■ EXERCISE BRIEF: If a record holds a picture, leave the picture out and repeat everything else exactly.

• • • • • • •

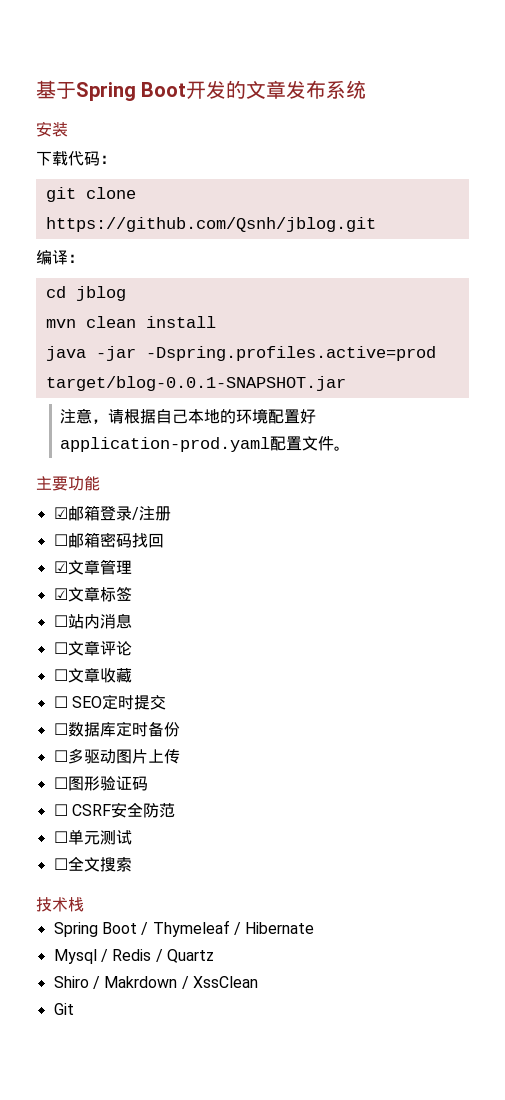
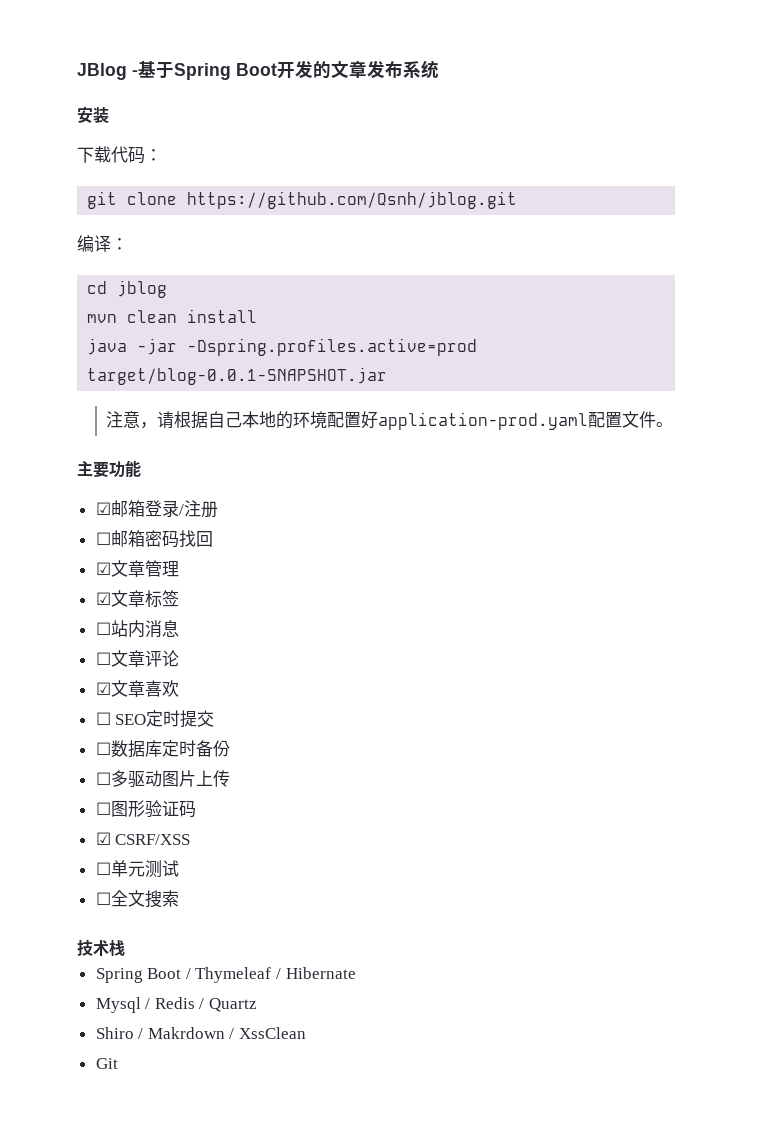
(36, 89) none -> [77,63,138,80] JBlog -
[53,668,132,683] ☐文章收藏 -> [95,680,179,697] ☑文章喜欢
[53,802,175,818] ☐ CSRF安全防范 -> [95,832,191,845] ☑ CSRF/XSS

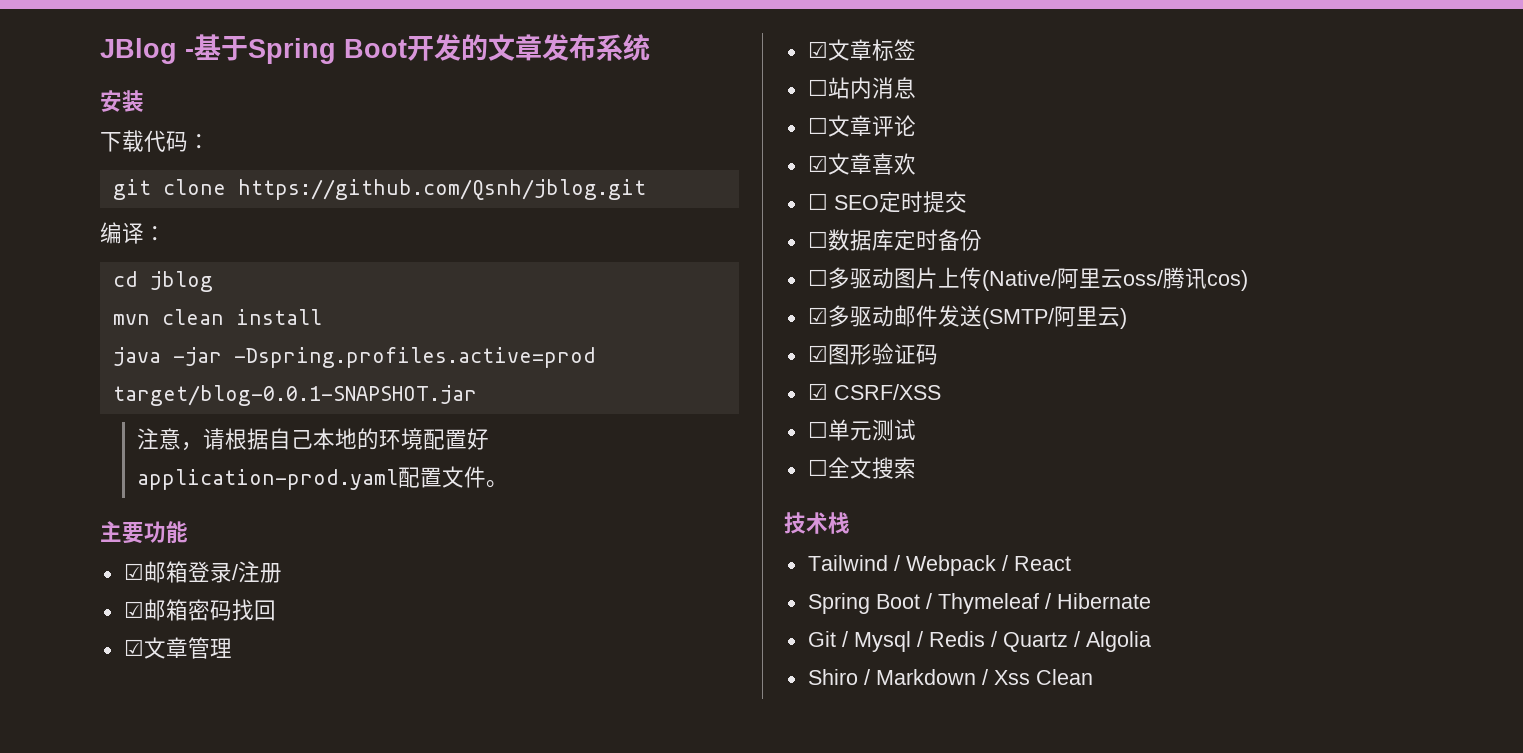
[95,532,111,545] ☐ -> [123,601,144,618] ☑
[95,802,111,815] // ☐ -> [981,267,1248,291] [807,305,1127,329] [807,345,828,362] (Native/阿里云oss/腾讯cos) // ☑多驱动邮件发送(SMTP/阿里云) // ☑
(125, 948) none -> [807,555,1071,576] // Tailwind / Webpack / React
(356, 973) none -> [807,631,848,647] Git /
(258, 1005) none -> [1073,631,1151,652] / Algolia
[147,1027,307,1039] [95,1058,118,1069] Makrdown / XssClean // Git -> [875,669,1093,685] Markdown / Xss Clean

• • • • • • •

■ RESULT OF THIS TASK:
(36, 89) none -> [77,63,138,80] JBlog -
[53,668,132,683] ☐文章收藏 -> [95,680,179,697] ☑文章喜欢
[53,802,175,818] ☐ CSRF安全防范 -> [95,832,191,845] ☑ CSRF/XSS

[95,532,111,545] ☐ -> [123,601,144,618] ☑
[95,802,111,815] // ☐ -> [981,267,1248,291] [807,305,1127,329] [807,345,828,362] (Native/阿里云oss/腾讯cos) // ☑多驱动邮件发送(SMTP/阿里云) // ☑
(125, 948) none -> [807,555,1071,576] // Tailwind / Webpack / React
(356, 973) none -> [807,631,848,647] Git /
(258, 1005) none -> [1073,631,1151,652] / Algolia
[147,1027,307,1039] [95,1058,118,1069] Makrdown / XssClean // Git -> [875,669,1093,685] Markdown / Xss Clean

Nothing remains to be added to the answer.